Please count the lines in the data below that mention the word "Farrer", then give only the total.

▸ **MATERIAL PROVIDED**:

#####

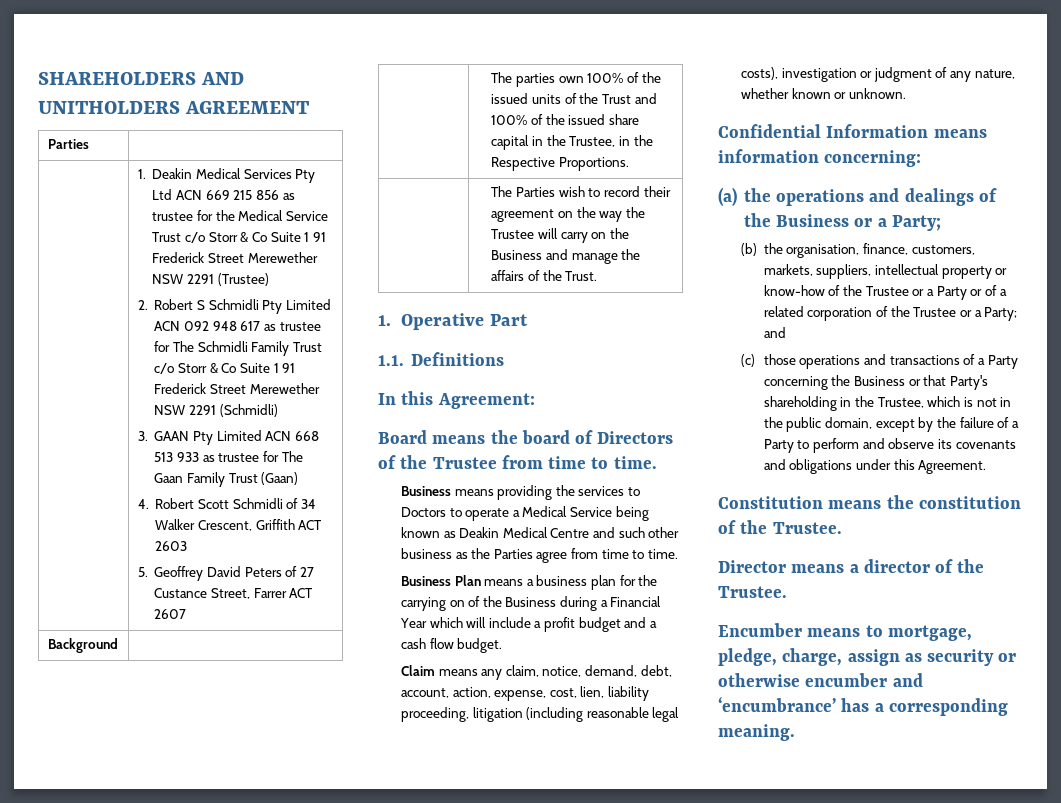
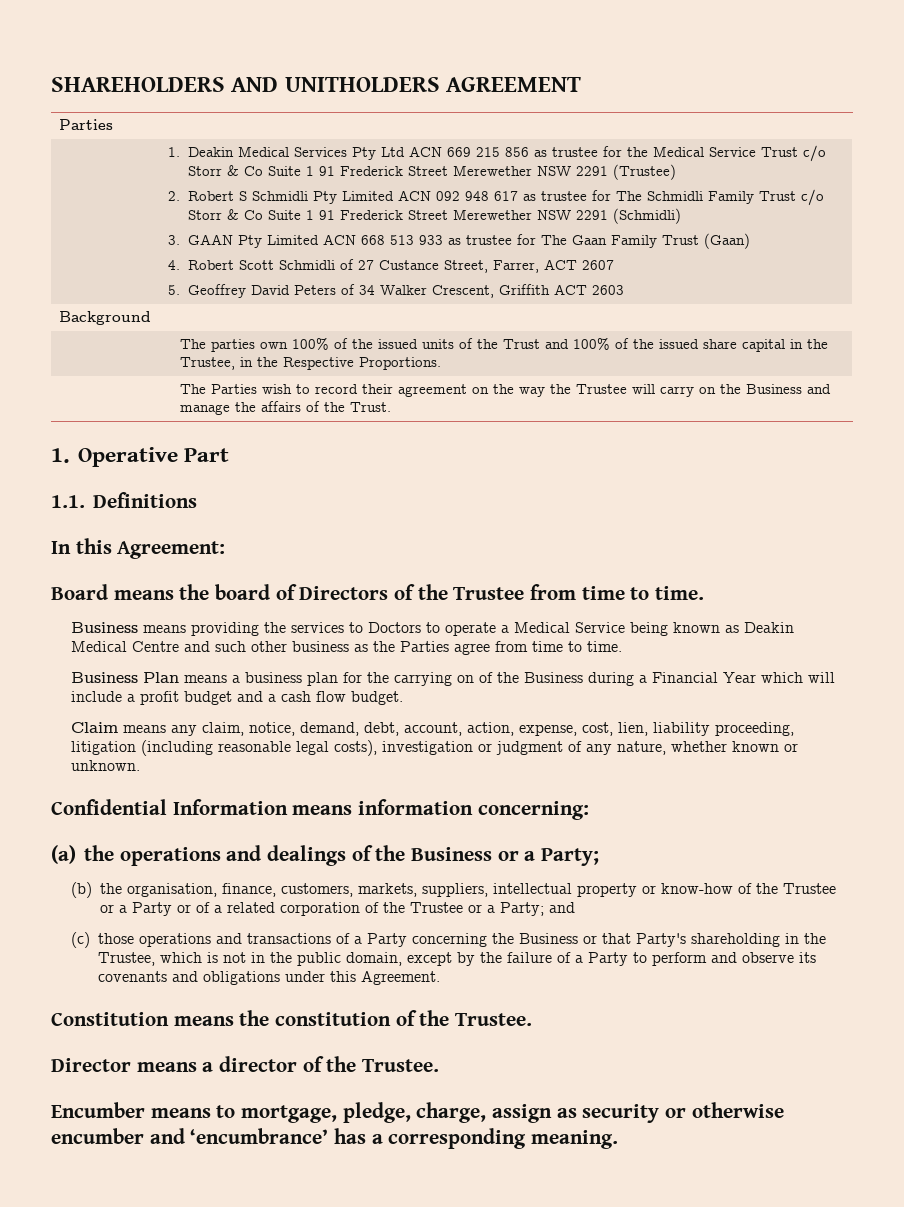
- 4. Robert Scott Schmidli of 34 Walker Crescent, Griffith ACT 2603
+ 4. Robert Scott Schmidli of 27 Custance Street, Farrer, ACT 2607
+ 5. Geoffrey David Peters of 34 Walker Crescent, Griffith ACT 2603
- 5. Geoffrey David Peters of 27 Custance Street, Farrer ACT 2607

#####

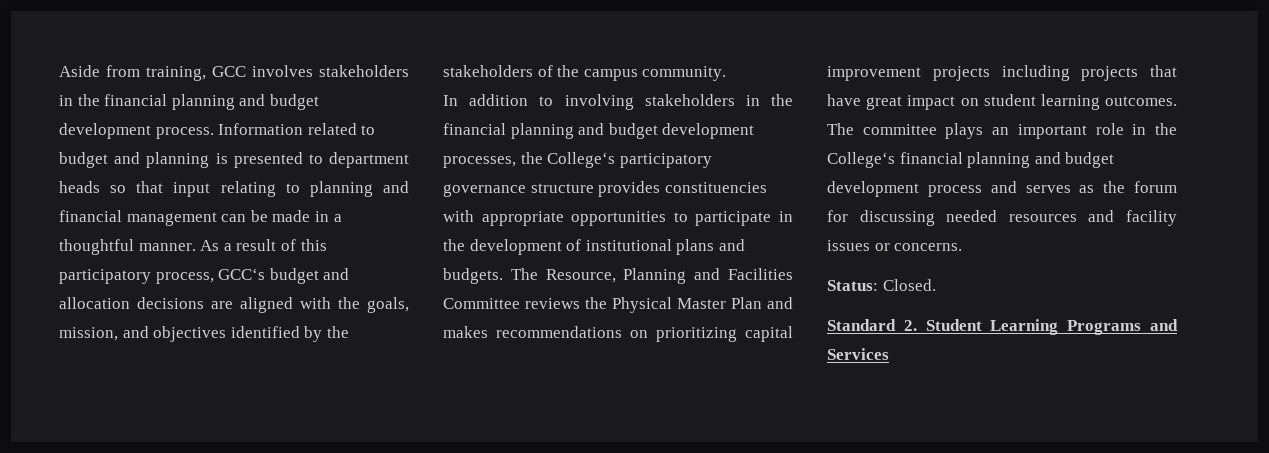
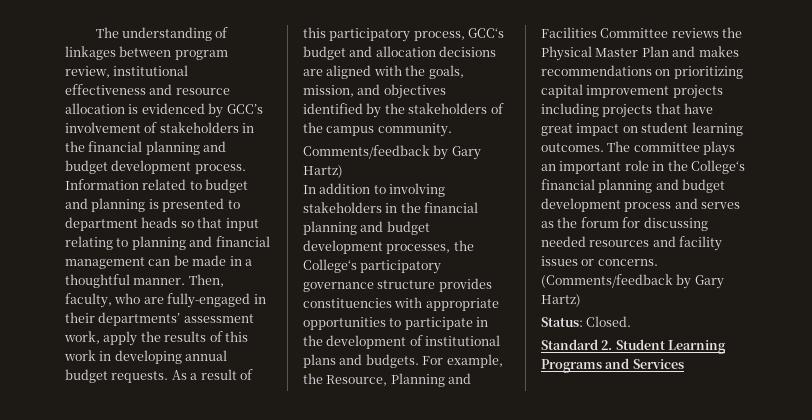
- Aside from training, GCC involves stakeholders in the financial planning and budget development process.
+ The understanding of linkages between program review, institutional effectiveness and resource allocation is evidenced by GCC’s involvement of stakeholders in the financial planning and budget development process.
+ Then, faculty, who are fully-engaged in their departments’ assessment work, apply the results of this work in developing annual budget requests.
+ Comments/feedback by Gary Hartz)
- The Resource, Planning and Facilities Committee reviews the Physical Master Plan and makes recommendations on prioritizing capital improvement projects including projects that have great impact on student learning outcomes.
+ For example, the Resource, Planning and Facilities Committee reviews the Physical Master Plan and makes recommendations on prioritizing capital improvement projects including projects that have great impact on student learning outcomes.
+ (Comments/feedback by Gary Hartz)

#####

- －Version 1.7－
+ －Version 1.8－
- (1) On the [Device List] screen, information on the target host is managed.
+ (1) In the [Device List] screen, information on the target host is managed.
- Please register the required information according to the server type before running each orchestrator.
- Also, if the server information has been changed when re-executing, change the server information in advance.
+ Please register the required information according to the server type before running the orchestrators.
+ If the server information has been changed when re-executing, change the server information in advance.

#####

▸ **THE COMPLETED TASK**:
2